TRY IT
From the line below that contains "La Romana | Allowance (Marzo): 99.00 -> 96.80" to the line that contains "Avg | Allowance (Marzo): 246.13 -> 239.97", repeat every line exactly, both ends included, and nothing else.

┌─ DATA FOR ANALYSIS

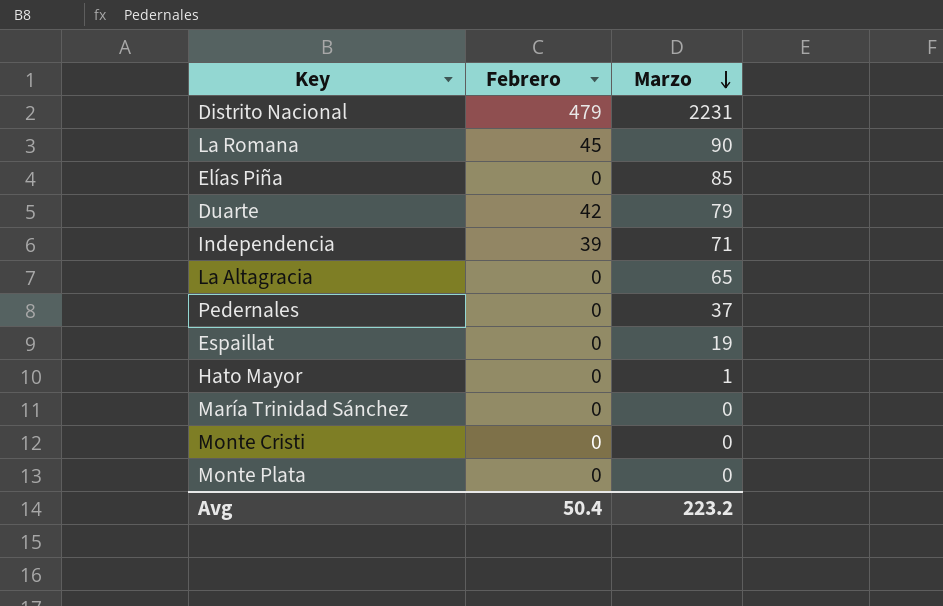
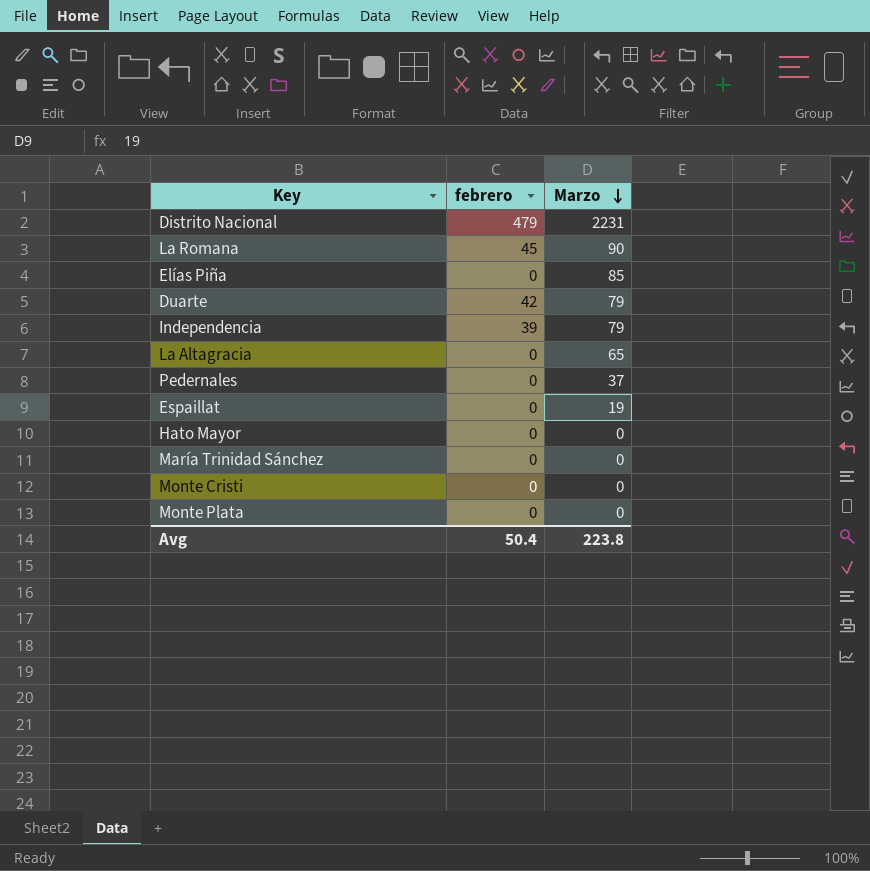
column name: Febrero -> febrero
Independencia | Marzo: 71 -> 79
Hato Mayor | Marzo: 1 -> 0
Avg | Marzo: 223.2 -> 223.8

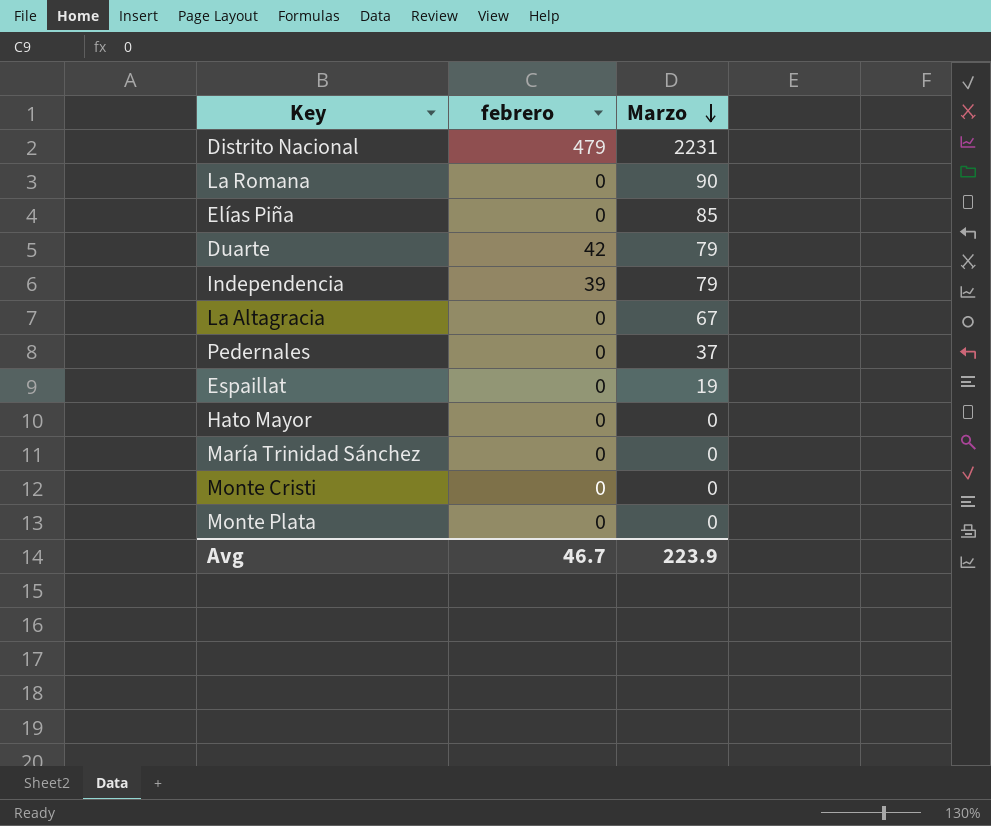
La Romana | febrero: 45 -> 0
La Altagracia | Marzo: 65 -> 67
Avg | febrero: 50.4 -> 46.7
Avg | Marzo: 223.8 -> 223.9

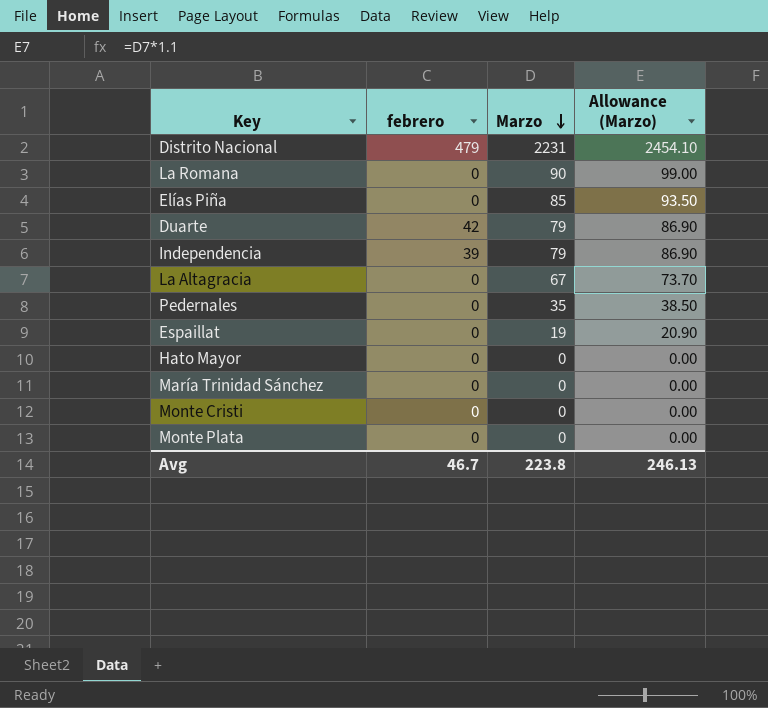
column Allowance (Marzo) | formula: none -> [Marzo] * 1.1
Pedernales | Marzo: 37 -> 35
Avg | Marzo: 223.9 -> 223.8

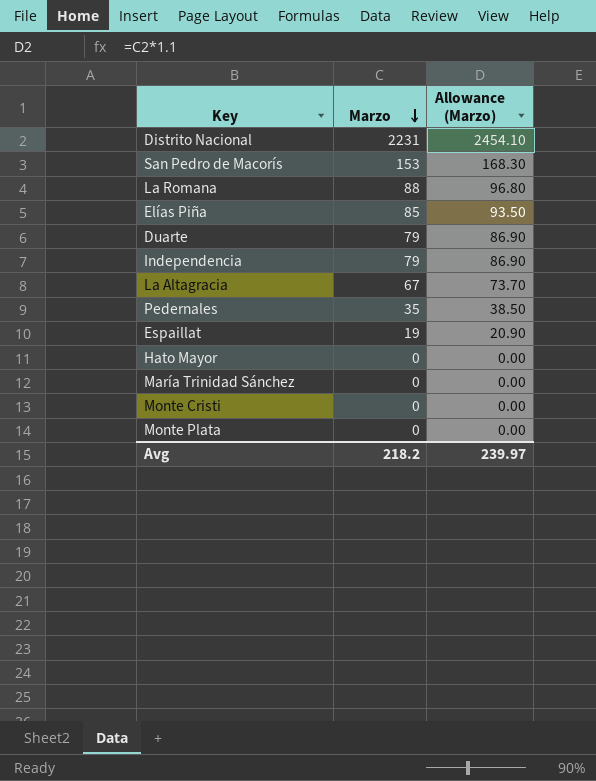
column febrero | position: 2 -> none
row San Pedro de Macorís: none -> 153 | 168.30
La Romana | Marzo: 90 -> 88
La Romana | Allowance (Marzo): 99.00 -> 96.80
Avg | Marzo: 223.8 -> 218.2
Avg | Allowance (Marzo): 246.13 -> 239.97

└─
┌─ DATA FOR ANALYSIS

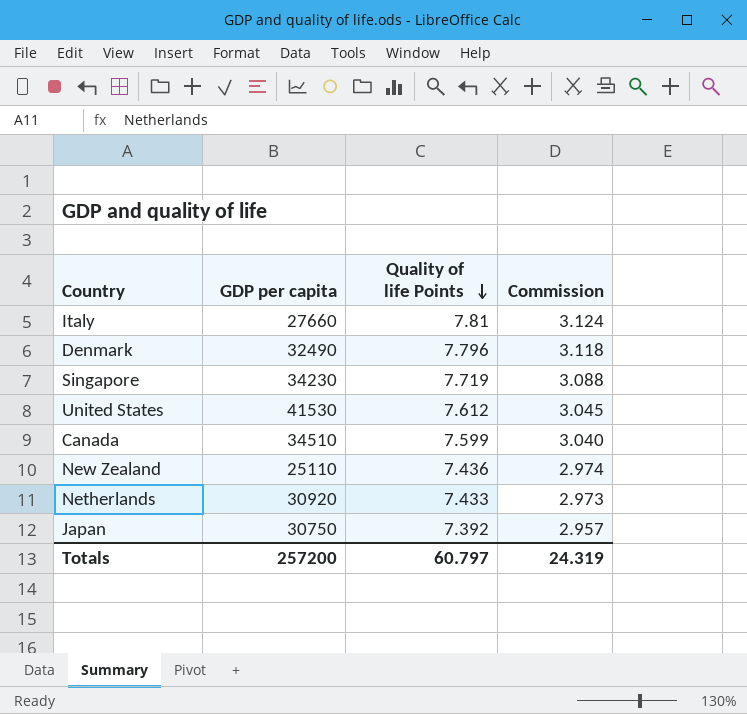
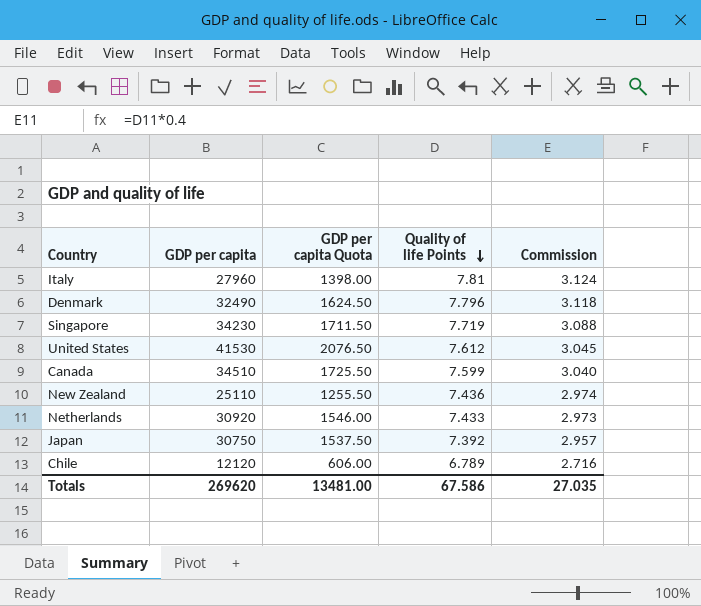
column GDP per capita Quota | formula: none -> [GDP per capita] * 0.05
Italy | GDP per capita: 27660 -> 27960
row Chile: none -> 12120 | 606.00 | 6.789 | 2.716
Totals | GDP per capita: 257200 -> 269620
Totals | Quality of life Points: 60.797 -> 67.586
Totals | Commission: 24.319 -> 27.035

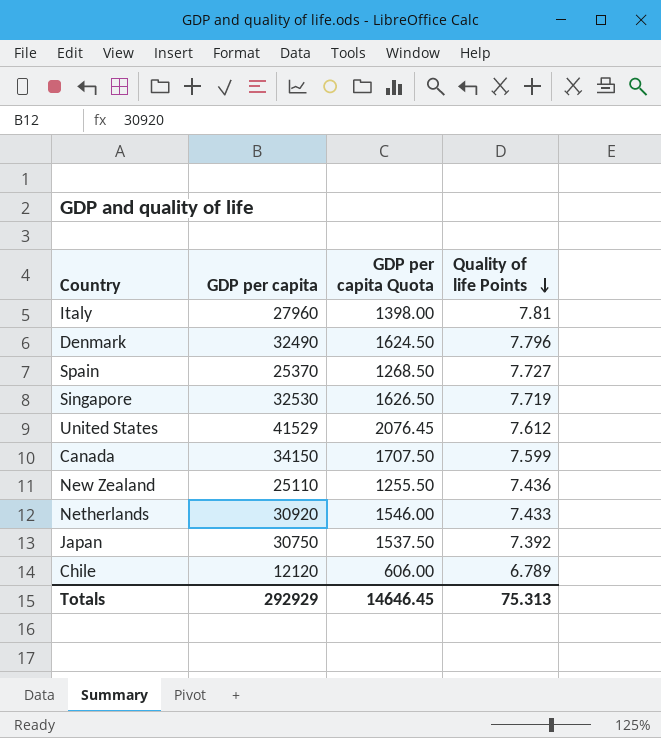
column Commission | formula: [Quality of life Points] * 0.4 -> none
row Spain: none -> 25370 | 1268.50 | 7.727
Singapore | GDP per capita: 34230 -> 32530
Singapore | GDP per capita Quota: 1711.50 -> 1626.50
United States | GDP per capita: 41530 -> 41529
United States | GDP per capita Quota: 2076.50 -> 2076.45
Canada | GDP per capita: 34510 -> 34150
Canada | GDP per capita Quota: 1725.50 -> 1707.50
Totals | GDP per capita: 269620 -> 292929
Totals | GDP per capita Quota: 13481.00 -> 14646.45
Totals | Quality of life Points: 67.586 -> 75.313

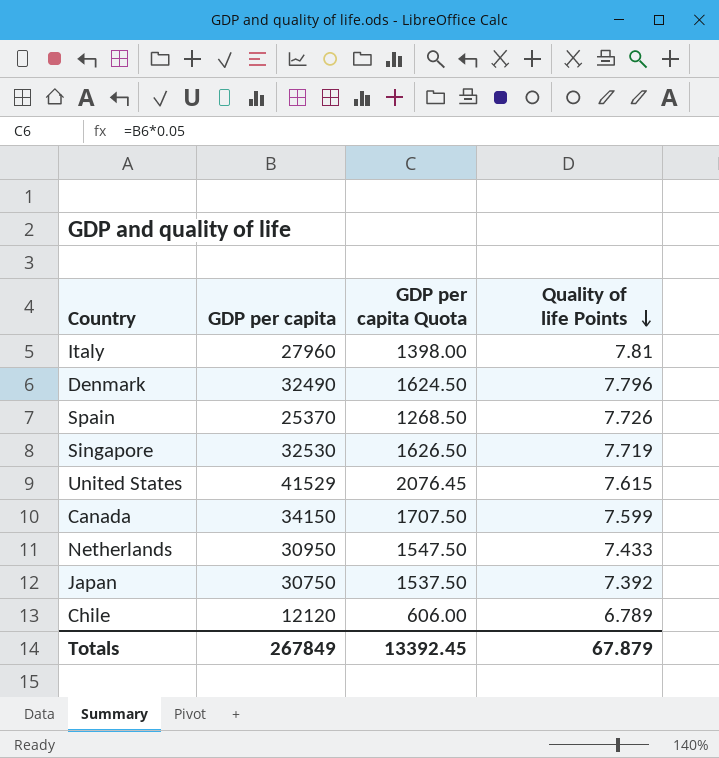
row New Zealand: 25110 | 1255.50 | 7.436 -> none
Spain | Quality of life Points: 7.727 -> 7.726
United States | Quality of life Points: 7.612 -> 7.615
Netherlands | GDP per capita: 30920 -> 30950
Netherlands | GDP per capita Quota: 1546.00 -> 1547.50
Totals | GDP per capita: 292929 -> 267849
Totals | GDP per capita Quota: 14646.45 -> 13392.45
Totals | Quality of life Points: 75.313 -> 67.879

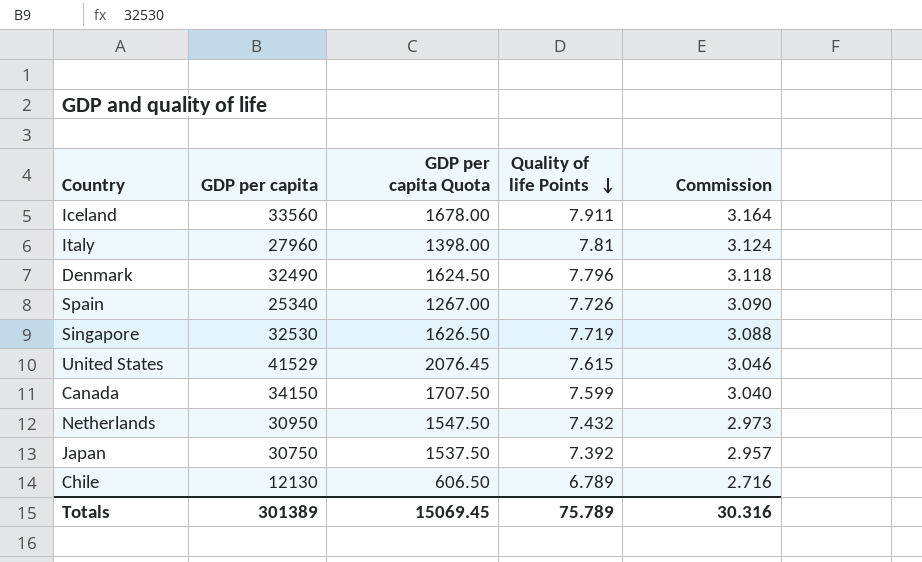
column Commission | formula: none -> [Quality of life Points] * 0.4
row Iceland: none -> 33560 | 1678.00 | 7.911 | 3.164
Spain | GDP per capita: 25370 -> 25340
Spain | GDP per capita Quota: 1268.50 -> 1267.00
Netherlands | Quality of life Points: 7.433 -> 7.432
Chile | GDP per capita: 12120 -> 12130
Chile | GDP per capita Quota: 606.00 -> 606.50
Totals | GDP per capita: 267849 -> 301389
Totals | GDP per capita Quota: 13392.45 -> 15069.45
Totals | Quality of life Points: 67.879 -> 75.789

└─

TASK RESULT
La Romana | Allowance (Marzo): 99.00 -> 96.80
Avg | Marzo: 223.8 -> 218.2
Avg | Allowance (Marzo): 246.13 -> 239.97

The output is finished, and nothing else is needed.